Now, say our starting node is eventually safe if and only if we must eventually walk to a terminal node. More specifically, there exists a natural number K so that for any choice of where to walk, we must have stopped at a terminal node in less than K steps.
Which nodes are eventually safe? Return them as an array in sorted order.
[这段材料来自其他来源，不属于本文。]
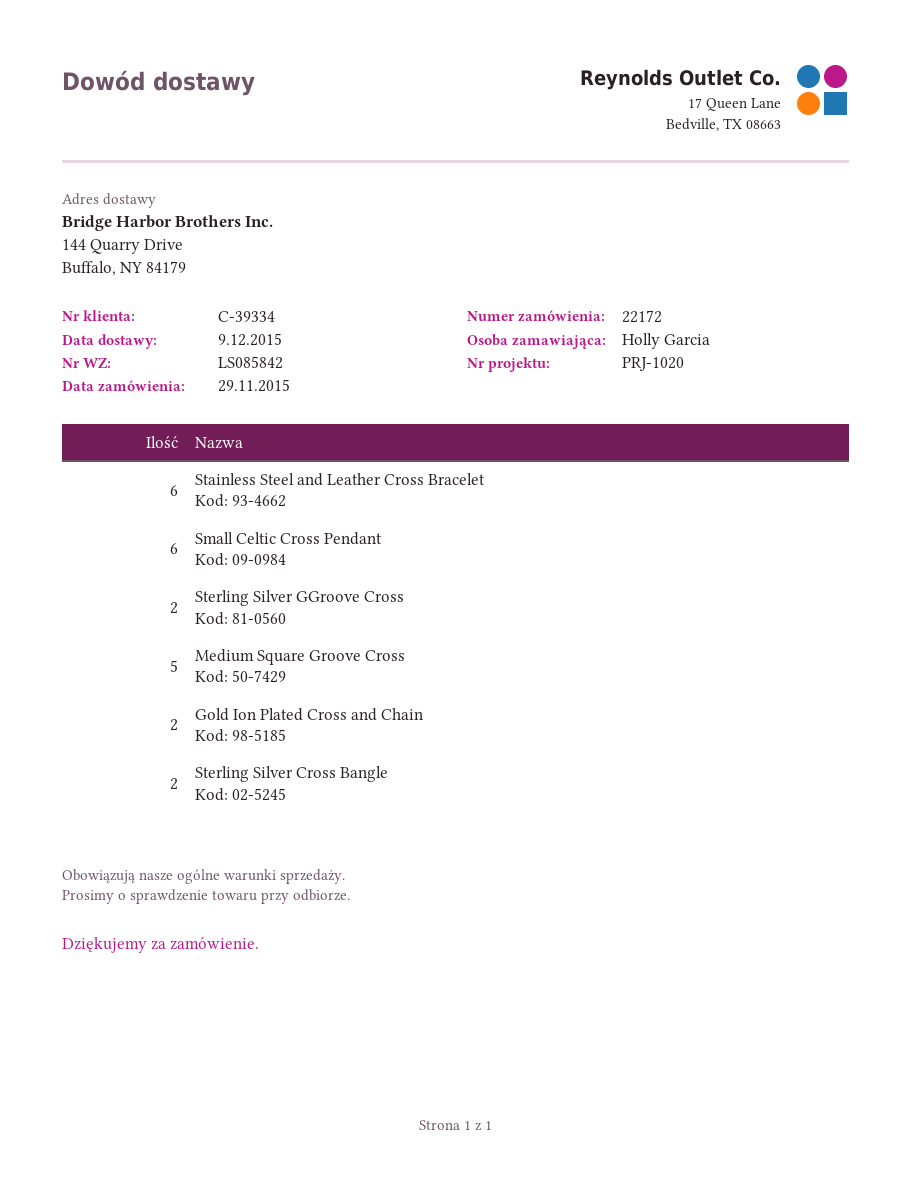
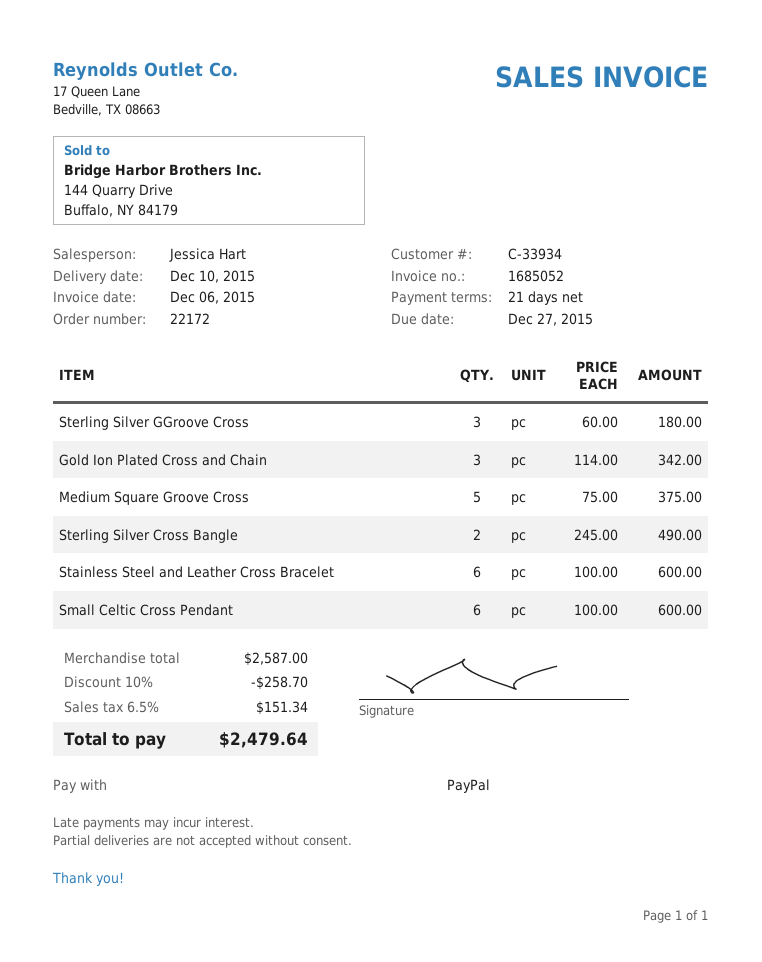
delivery date: 2015-12-09 -> 2015-12-10
customer number: C-39334 -> C-33934
Sterling Silver GGroove Cross: 2 -> 3
Gold Ion Plated Cross and Chain: 2 -> 3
The directed graph has N nodes with labels 0, 1, ..., N-1, where N is the length of graph. The graph is given in the following form: graph[i] is a list of labels j such that (i, j) is a directed edge of the graph.
可以用dfs和bfs的方法:
1.dfs的方法:主要通过理解安全点,dfs过程中中间点不是安全点则起点不是安全点,这里安全点可以理解为出发后沿途路径没有环,所以可以设置标记集合,0表示未访问,1表示有环,2表示安全点
class Solution {
public:
vector<int> eventualSafeNodes(vector<vector<int>>& graph) {
int color[10001];
int N=graph.size();
for(int i=0;i<N;i++) color[i]=0;
vector<int> ans;
for(int i=0;i<N;i++){
if(dfs(i,color,graph)) ans.push_back(i);
}
return ans;
}
bool dfs(int node, int* color, vector<vector<int>>& graph){
if(color[node]>0) return color[node]==2;
color[node]=1;
for(int i=0;i<graph[node].size();i++){
int x=graph[node][i];
if(color[x]==1||!dfs(x,color,graph))
return false;
if(color[x]==2) continue;
}
color[node]=2;
return true;
}
}; bfs方法:先用两个向量维护每个点的出度和入度,出度为 0的明显为安全点加入一个队列中,之后对队列中的每个点,标记为安全点,访问其入度,删除其节点到队列点的边,如果出度为0则加入队列直到队列为空。
class Solution {
public:
vector<int> eventualSafeNodes(vector<vector<int> >& graph) {
int n = graph.size();
bool* ans = new bool[n];
vector<set<int> > sgraph;
vector<set<int> > rgraph;
for(int i=0;i<n;i++) ans[i]=false;
for(int i=0;i<n;i++){
set<int> s,p;
sgraph.push_back(s);
rgraph.push_back(p);
}
queue<int> q;
for(int i=0;i<n;i++){
if(graph[i].size()==0) q.push(i);
for (int j: graph[i]) {
sgraph[i].insert(j);
rgraph[j].insert(i);
}
}
while(!q.empty()){
int x=q.front();
q.pop();
ans[x]=true;
for(int i:rgraph[x]){
sgraph[i].erase(x);
if(sgraph[i].empty()){
q.push(i);
}
}
}
vector<int> res;
for(int i=0;i<n;i++){
if(ans[i]){
res.push_back(i);
}
}
return res;
}
};